Saved data entries:
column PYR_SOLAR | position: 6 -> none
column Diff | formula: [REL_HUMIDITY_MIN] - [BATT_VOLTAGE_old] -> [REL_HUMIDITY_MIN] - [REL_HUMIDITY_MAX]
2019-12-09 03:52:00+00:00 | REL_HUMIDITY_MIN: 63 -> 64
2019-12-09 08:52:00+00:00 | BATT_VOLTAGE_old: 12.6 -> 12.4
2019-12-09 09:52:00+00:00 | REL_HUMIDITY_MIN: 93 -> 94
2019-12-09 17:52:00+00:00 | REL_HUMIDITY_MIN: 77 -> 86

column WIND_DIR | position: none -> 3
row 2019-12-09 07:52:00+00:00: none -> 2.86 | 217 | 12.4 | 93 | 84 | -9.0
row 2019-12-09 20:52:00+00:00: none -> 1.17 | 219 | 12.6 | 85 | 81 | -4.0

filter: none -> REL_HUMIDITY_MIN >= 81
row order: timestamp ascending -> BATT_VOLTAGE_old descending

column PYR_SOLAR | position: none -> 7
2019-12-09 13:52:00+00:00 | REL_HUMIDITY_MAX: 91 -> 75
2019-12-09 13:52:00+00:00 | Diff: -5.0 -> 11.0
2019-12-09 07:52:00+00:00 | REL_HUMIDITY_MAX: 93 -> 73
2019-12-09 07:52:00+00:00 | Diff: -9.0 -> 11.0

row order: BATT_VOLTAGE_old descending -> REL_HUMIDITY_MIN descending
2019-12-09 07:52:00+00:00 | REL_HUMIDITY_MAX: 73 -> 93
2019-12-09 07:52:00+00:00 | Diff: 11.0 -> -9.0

GOAL OF THE EXERCISE: This exercise asks for every line of the records to be repeated exactly.

EXERCISE SOLUTION:
column PYR_SOLAR | position: 6 -> none
column Diff | formula: [REL_HUMIDITY_MIN] - [BATT_VOLTAGE_old] -> [REL_HUMIDITY_MIN] - [REL_HUMIDITY_MAX]
2019-12-09 03:52:00+00:00 | REL_HUMIDITY_MIN: 63 -> 64
2019-12-09 08:52:00+00:00 | BATT_VOLTAGE_old: 12.6 -> 12.4
2019-12-09 09:52:00+00:00 | REL_HUMIDITY_MIN: 93 -> 94
2019-12-09 17:52:00+00:00 | REL_HUMIDITY_MIN: 77 -> 86

column WIND_DIR | position: none -> 3
row 2019-12-09 07:52:00+00:00: none -> 2.86 | 217 | 12.4 | 93 | 84 | -9.0
row 2019-12-09 20:52:00+00:00: none -> 1.17 | 219 | 12.6 | 85 | 81 | -4.0

filter: none -> REL_HUMIDITY_MIN >= 81
row order: timestamp ascending -> BATT_VOLTAGE_old descending

column PYR_SOLAR | position: none -> 7
2019-12-09 13:52:00+00:00 | REL_HUMIDITY_MAX: 91 -> 75
2019-12-09 13:52:00+00:00 | Diff: -5.0 -> 11.0
2019-12-09 07:52:00+00:00 | REL_HUMIDITY_MAX: 93 -> 73
2019-12-09 07:52:00+00:00 | Diff: -9.0 -> 11.0

row order: BATT_VOLTAGE_old descending -> REL_HUMIDITY_MIN descending
2019-12-09 07:52:00+00:00 | REL_HUMIDITY_MAX: 73 -> 93
2019-12-09 07:52:00+00:00 | Diff: 11.0 -> -9.0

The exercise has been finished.